Talks Between Greg Monroe & Pistons Remain Gridlocked

Over a month into the free agency period, restricted free agent Greg Monroe and the Detroit Pistons remain stuck with both sides failing to arrive on an amount for an extension. It calls to mind another restricted free agent looking for a bigger deal in the desert.

Via Vince Ellis of the Detroit Free Press, Monroe and the Pistons remain at an impasse and are not negotiating with each other at the moment:

The Pistons have moved from the initial five-year, $60-million offer and an offer that’s slightly better on a per-year basis than the four-year, $54-million deal that Josh Smith signed last summer is on the table.

But the offer to make him the highest paid player on the roster hasn’t brokered an agreement. And negotiations aren’t ongoing.

The impasse could last into next month unless a sudden sign-and-trade materializes. There were discussions with the Blazers early in the process and Yahoo! Sports reported recently that brief discussions with Suns and Hawks didn’t gain traction. That’s probably because the Pistons are placing a premium on Monroe that teams so far have proven unwilling to pay.

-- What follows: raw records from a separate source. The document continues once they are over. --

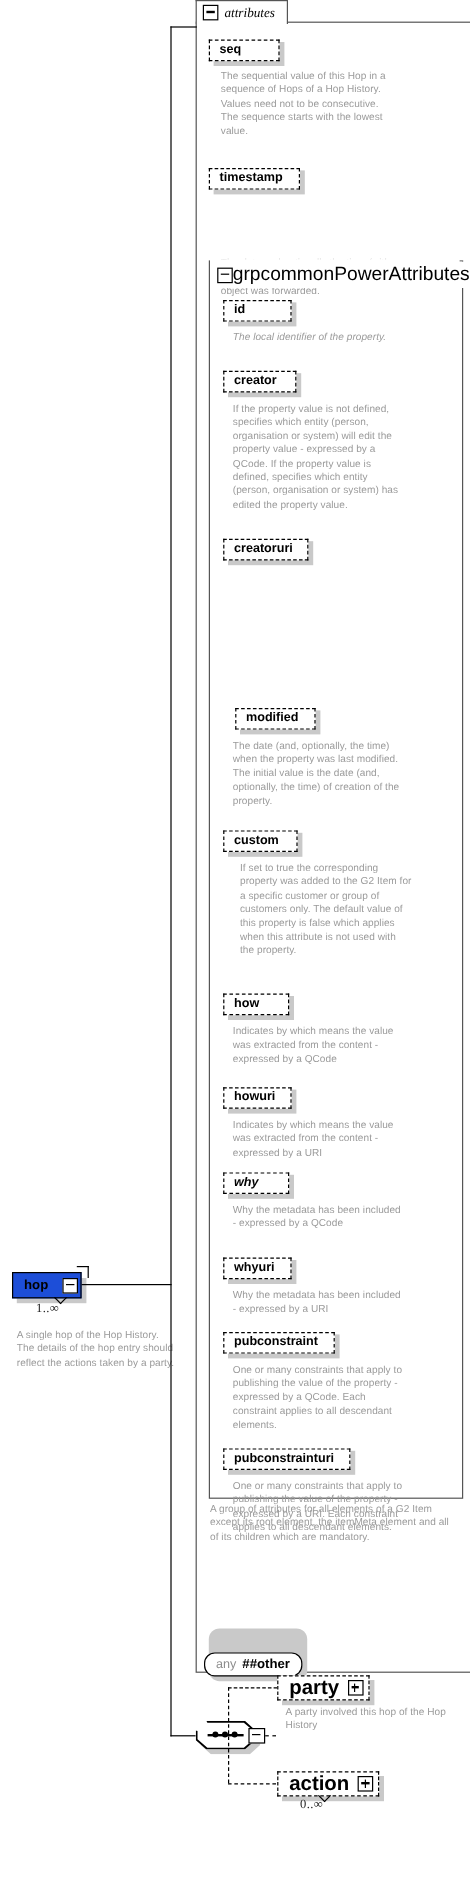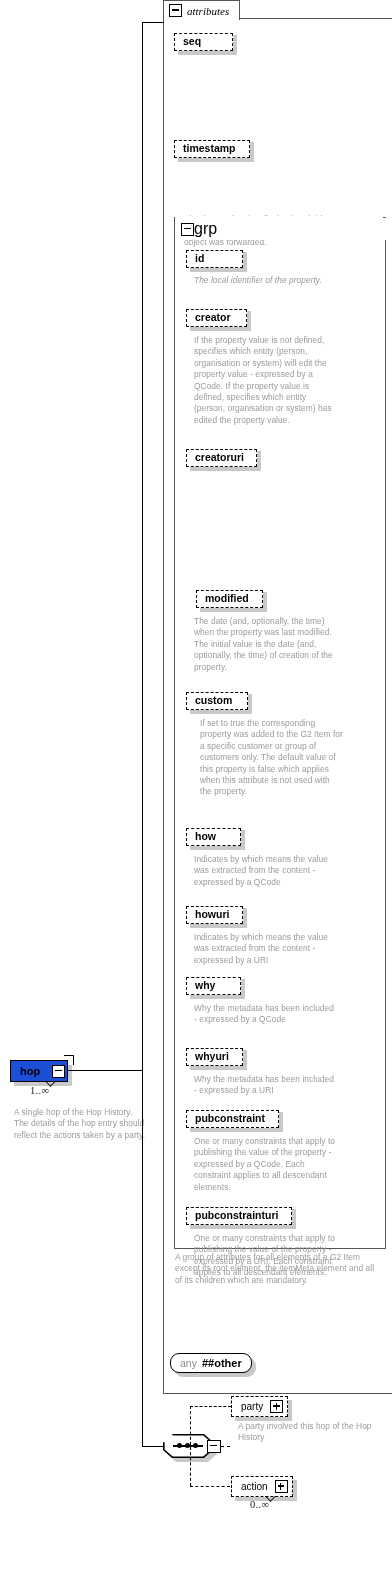--- a/index.html
+++ b/index.html
@@ -59,21 +59,21 @@
 
   
   .delbox{position:absolute;}
   .delbox .shadow{
     position:absolute;left:4px;top:4px;width:100%;height:100%;background:#c9c9c9;
   }
   .delbox .box{
     position:relative;border:1.3px dashed #000;background:#fff;
     height:19px;display:flex;align-items:center;padding:0 4px 0 9px;white-space:nowrap;
   }
-  .delbox .nm{font-size:10px;font-weight:normal;color:#000;}
+  .delbox .nm{font-size:17px;font-weight:bold;color:#000;}
 
   
   .card{
     position:absolute;font-size:10.5px;color:#222;
     font-family:"Liberation Serif","DejaVu Serif",serif;letter-spacing:.3px;
   }
   
   .chev{
     position:absolute;width:11px;height:6px;overflow:hidden;
   }
@@ -101,21 +101,21 @@
   }
 
   
   .anybox{position:absolute;}
   .anybox .shadow{
     position:absolute;left:4px;top:4px;width:100%;height:100%;
     background:#c9c9c9;border-radius:9px;
   }
   .anybox .box{
     position:relative;border:1.4px solid #000;background:#fff;border-radius:9px;
-    height:18px;display:flex;align-items:center;padding:0 9px;white-space:nowrap;
+    height:18px;display:flex;align-items:center;padding:0 9px;white-space:nowrap;margin-top:24px;
   }
   .anybox .any{font-size:10.5px;color:#8d8d8d;}
   .anybox .other{font-size:11px;color:#000;font-weight:bold;margin-left:5px;}
 
   
   .seqnode{position:absolute;width:58px;height:28px;}
   .seqnode .shadow{
     position:absolute;left:4px;top:4px;width:50px;height:24px;background:#c9c9c9;
     clip-path:polygon(9px 0,41px 0,50px 8px,50px 16px,41px 24px,9px 24px,0 16px,0 8px);
   }
@@ -155,32 +155,34 @@
   <div class="frame-mask" style="left:164px;top:17px;width:74px;height:3px;"></div>
   <div class="frame-tab" style="left:163px;top:0px;width:62px;">
     <span class="pm" style="margin-left:0;"></span>
     <span class="lbl-it">attributes</span>
   </div>
 
   <div class="attr" style="left:174px;top:31px;">
     <div class="shadow"></div>
     <div class="chip"><span>seq</span><span style="display:inline-block;width:22px;"></span></div>
   </div>
+  <div class="doc" style="left:184px;top:58px;width:140px;">The sequential value of this Hop in a sequence of Hops of a Hop History. Values need not to be consecutive. The sequence starts with the lowest value.</div>
 
   <div class="attr" style="left:174px;top:138px;">
     <div class="shadow"></div>
     <div class="chip"><span>timestamp</span><span style="display:inline-block;width:4px;"></span></div>
   </div>
   <div class="doc" style="left:184px;top:166px;width:144px;margin-top:48px;">The date and optionally the time (with a time zone) when this item's content object was forwarded.</div>
 
   <div class="frame" style="left:174px;top:217px;width:210px;height:1030px;"></div>
   <div class="frame-mask" style="left:175px;top:216px;width:208px;height:3px;"></div>
   <div class="grphdr" style="left:175px;top:218px;width:207px;height:22px;">
     <span class="pm" style="margin-left:0;"></span>
     <span class="grp">grp</span>
+    <span class="grpname">commonPowerAttributes</span>
   </div>
 
   <div class="attr" style="left:186px;top:248px;">
     <div class="shadow"></div>
     <div class="chip"><span>id</span><span style="display:inline-block;width:29px;"></span></div>
   </div>
   <div class="doc" style="left:194px;top:275px;width:140px;font-style:italic;">The local identifier of the property.</div>
 
   <div class="attr" style="left:186px;top:307px;">
     <div class="shadow"></div>
@@ -210,21 +212,21 @@
     <div class="chip"><span>how</span><span style="display:inline-block;width:15px;"></span></div>
   </div>
   <div class="doc" style="left:194px;top:854px;width:143px;">Indicates by which means the value was extracted from the content - expressed by a QCode</div>
 
   <div class="attr" style="left:186px;top:904px;">
     <div class="shadow"></div>
     <div class="chip"><span>howuri</span><span style="display:inline-block;width:4px;"></span></div>
   </div>
   <div class="doc" style="left:194px;top:932px;width:143px;">Indicates by which means the value was extracted from the content - expressed by a URI</div>
 
-  <div class="attr" style="left:186px;top:975px;">
+  <div class="attr" style="left:186px;top:975px;font-style:italic;">
     <div class="shadow"></div>
     <div class="chip"><span>why</span><span style="display:inline-block;width:16px;"></span></div>
   </div>
   <div class="doc" style="left:194px;top:1003px;width:143px;">Why the metadata has been included - expressed by a QCode</div>
 
   <div class="attr" style="left:186px;top:1046px;">
     <div class="shadow"></div>
     <div class="chip"><span>whyuri</span><span style="display:inline-block;width:4px;"></span></div>
   </div>
   <div class="doc" style="left:194px;top:1074px;width:143px;">Why the metadata has been included - expressed by a URI</div>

Monroe is 24, and coming off a season in which he started all 82 games, averaging 15.2 points, 9.3 rebounds per game while shooting 49.7 percent from the field. Those numbers certainly don’t reflect a player worthy of a max contract, but teams have overpaid before to bet on the future potential of young big men — or a wing player, like Utah matching Charlotte’s max offer for Gordon Hayward — and Monroe definitely falls into that category.

His situation is similar to what’s happening in Phoenix at the moment, where fellow restricted free agent Eric Bledsoe is also seeking a max deal with the Suns offering a more respectable — according to some executives around the league — four-year, $48 million deal. In fact, there’s been talk Bledsoe may simply accept the one-year, $3.7 million qualifying offer and hit unrestricted free agency next summer.

This is the tricky situation with restricted free agency. Players expect the max, but teams usually hold the leverage to make a long-term offer for less than the maximum allowable under the CBA. Monroe and Bledsoe can sign an offer sheet somewhere else, but the market for teams with cap space is shrinking exponentially.

It will be interesting if Bledsoe accepts the qualifying offer. It appears the free agency process has put a dent in his relationship with the team, and if he does come back on a one-year deal, the Suns will likely lose him next summer.

Monroe will also have to decide whether it’s worth it to delay signing a big-money contract for one year, sign the qualifying offer, and do this again next summer when he’ll be free to sign with any team of his choosing.

Most likely, both Bledsoe and Monroe will end up accepting the long-term deals on the table and all the talk of fractured relationships between player and team will be forgotten. We’ve seen this narrative play out in restricted free agency before, and we’ll see it again. The risk of injury, or a decline in production, is simply too high to thumb a nose at a long-term deal, and teams take advantage of the bind RFA’s like Monroe and Bledsoe inherit.

Should Monroe sign the qualifying offer and take his chances?